Na mínima do dia, a moeda americana chegou a ser negociada a R$ 4,98. O desempenho do dólar reflete um cenário de fortalecimento do real, que se beneficia de fatores internos e externos, incluindo a expectativa de crescimento econômico e a estabilidade política no Brasil.
Além da queda do dólar, o euro comercial também apresentou uma leve desvalorização, fechando a R$ 5,876, com uma baixa de 0,02%. O movimento no mercado cambial ocorre em um contexto mais amplo de recuperação dos índices de ações, com o Ibovespa avançando 0,34% e alcançando 198.001 pontos, o maior nível da história.
Os índices de ações nos Estados Unidos também mostraram resultados positivos, com o Dow Jones subindo 0,63%, o S&P 500 ganhando 1,02% e o Nasdaq avançando 1,23%. Esse ambiente de otimismo nos mercados pode estar contribuindo para a valorização do real frente ao dólar.
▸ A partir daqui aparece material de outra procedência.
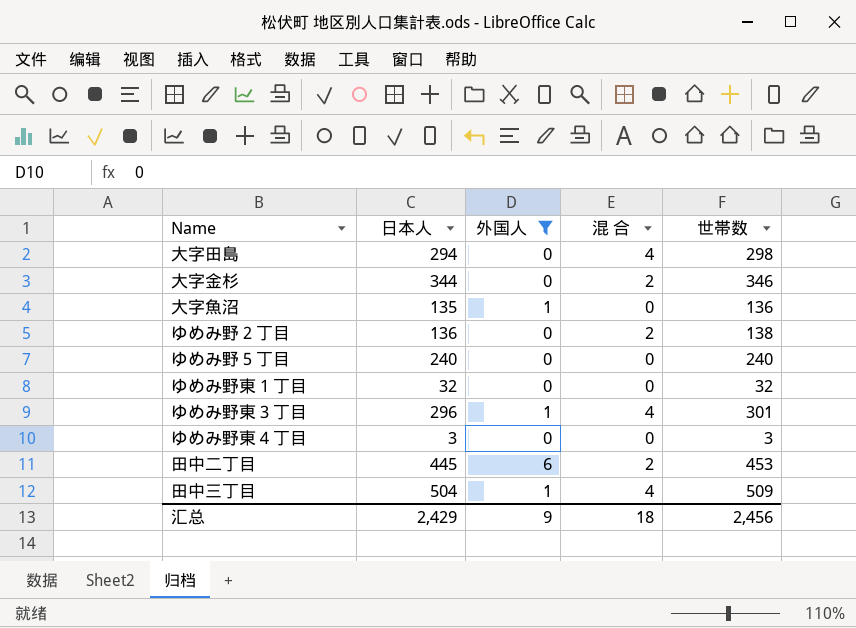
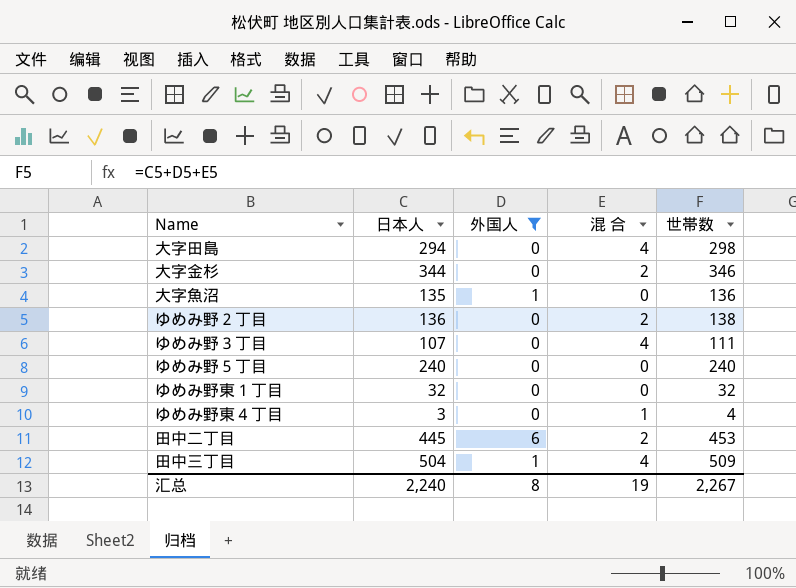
row ゆめみ野東３丁目: 296 | 1 | 4 | 301 -> none
row ゆめみ野３丁目: none -> 107 | 0 | 4 | 111
ゆめみ野東４丁目 | 混 合: 0 -> 1
ゆめみ野東４丁目 | 世帯数: 3 -> 4
汇总 | 日本人: 2,429 -> 2,240
汇总 | 外国人: 9 -> 8
汇总 | 混 合: 18 -> 19
汇总 | 世帯数: 2,456 -> 2,267

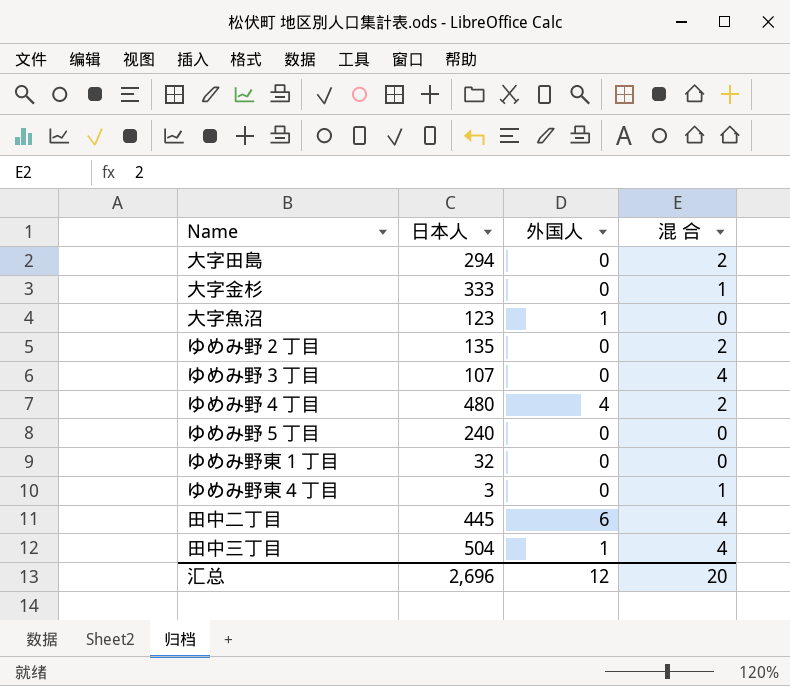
filter: 外国人 != 4 -> none
column 世帯数 | formula: [日本人] + [外国人] + [混 合] -> none
大字田島 | 混 合: 4 -> 2
大字金杉 | 日本人: 344 -> 333
大字金杉 | 混 合: 2 -> 1
大字魚沼 | 日本人: 135 -> 123
ゆめみ野２丁目 | 日本人: 136 -> 135
田中二丁目 | 混 合: 2 -> 4
汇总 | 日本人: 2,240 -> 2,696
汇总 | 外国人: 8 -> 12
汇总 | 混 合: 19 -> 20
O dólar à vista, que encerrou o dia a R$ 5,1035, acumula uma queda de 7,02% no ano. Essa tendência de desvalorização da moeda americana é observada em um contexto de recuperação econômica e aumento da confiança dos investidores no Brasil.
Historicamente, o dólar não fechava abaixo de R$ 5 desde março de 2024, o que marca um momento significativo para o mercado financeiro brasileiro. A expectativa é que essa tendência de queda continue, dependendo de fatores econômicos e políticos que possam influenciar o mercado cambial nos próximos meses.
Detalhes permanecem não confirmados sobre como as políticas econômicas do governo podem impactar essa trajetória do dólar. Observadores do mercado estarão atentos às próximas movimentações e declarações que possam afetar a confiança dos investidores.